Regarding the etiologies of LC (Fig. 3), the total ratio of viral hepatitis-related LC was > 60%. When our results were compared to those in 2008, HBV-related LC and HCV-related LC decreased from 13.9 to 11.5% and 60.9 to 48.2%, respectively. The ratio of non-viral LC increased, the ratio of LC due to ALD increased from 13.6 to 19.9%, and that of NASH-related LC also increased from 2.1 to 6.3%. In addition, cholestasis-related LC increased slightly from 2.7% (PBC 2.4% and other cholestasis 0.3% in 2008) to 3.4%, and AIH also showed a small increase from 1.9 to 2.7%. These findings suggested a decreased ratio of viral hepatitis-related LC and an increased ratio of non-viral LC in Japan.

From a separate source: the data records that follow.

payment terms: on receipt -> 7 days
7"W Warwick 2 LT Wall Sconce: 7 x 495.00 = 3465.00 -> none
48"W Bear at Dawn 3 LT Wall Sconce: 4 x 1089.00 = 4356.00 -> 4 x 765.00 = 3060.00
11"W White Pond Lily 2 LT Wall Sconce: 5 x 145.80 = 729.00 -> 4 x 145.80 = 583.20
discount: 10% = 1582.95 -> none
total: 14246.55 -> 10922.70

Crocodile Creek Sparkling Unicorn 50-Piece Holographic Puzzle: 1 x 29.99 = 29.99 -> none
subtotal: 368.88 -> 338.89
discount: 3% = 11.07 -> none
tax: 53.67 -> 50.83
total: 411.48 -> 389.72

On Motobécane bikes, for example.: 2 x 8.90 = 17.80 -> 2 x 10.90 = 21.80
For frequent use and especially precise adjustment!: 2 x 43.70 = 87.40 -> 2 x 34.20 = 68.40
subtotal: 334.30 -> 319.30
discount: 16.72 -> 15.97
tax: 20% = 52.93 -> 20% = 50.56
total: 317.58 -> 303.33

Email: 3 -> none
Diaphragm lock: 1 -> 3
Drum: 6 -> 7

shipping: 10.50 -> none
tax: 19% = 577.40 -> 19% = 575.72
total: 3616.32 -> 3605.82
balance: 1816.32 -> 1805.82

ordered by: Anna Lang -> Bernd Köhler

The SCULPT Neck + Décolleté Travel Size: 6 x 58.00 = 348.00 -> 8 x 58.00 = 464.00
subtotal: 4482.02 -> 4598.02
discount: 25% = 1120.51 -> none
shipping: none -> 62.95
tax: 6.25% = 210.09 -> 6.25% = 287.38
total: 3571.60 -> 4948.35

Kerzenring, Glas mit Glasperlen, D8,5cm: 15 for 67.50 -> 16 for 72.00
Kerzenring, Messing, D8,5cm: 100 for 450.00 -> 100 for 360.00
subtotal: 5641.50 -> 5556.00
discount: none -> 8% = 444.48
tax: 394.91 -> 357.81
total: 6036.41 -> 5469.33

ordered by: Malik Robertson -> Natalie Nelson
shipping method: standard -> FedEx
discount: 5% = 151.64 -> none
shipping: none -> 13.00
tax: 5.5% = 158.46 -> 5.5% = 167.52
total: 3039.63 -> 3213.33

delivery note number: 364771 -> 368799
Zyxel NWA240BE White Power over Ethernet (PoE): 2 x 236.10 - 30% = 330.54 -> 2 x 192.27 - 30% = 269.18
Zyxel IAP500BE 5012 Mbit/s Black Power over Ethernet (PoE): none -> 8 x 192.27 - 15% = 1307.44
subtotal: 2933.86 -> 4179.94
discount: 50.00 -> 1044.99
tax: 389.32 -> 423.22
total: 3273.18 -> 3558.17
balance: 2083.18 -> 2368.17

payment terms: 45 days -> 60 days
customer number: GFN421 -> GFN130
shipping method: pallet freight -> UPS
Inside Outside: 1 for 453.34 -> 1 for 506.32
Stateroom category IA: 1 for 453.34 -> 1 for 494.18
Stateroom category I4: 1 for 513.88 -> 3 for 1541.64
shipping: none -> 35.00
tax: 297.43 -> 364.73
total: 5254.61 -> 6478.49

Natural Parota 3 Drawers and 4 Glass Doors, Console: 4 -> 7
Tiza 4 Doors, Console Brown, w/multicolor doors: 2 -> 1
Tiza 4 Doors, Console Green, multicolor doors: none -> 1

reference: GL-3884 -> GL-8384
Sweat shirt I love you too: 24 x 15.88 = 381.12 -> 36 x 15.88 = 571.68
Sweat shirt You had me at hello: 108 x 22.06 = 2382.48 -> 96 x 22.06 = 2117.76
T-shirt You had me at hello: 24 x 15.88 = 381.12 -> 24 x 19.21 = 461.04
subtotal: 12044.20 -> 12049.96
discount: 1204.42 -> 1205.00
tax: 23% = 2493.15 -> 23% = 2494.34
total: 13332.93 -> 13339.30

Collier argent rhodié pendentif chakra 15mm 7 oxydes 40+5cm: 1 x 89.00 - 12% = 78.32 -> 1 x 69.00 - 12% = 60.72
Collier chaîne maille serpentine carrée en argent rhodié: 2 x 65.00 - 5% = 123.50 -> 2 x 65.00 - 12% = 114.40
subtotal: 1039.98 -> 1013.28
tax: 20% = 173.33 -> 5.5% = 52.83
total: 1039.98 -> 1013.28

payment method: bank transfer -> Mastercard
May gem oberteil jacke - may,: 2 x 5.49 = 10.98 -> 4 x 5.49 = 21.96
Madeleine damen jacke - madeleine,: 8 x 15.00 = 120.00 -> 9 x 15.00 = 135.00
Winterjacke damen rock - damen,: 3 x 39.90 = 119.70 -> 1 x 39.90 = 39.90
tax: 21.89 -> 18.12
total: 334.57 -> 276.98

The data of the present study were generally consistent with the results of the 2008 survey. Regarding the LC patients diagnosed before 2008 in the current study, the ratios of HBV-related LC (13.7%), HCV-related LC (58.6%) and NASH-related LC (2.0%) were similar to those of the previous survey (HBV-related LC, 13.9%; HCV-related LC, 60.9%; NASH-related LC, 2.1%) ; however, the ratio of cryptogenic LC patients diagnosed before 2008 (5.6%) was higher relative to the 2008 survey (3.0%) . One possible explanation is that differences in the participating institutions influenced the results. Additionally, we have to note that each survey had its own classifications for LC patients, particularly for non-viral LC patients. The survey in 2008 classified non-viral LC into 10 categories, while the current study classified non-viral LC into nine etiologies. Thus, methodological differences between the two surveys might have somehow been involved in the discrepancy.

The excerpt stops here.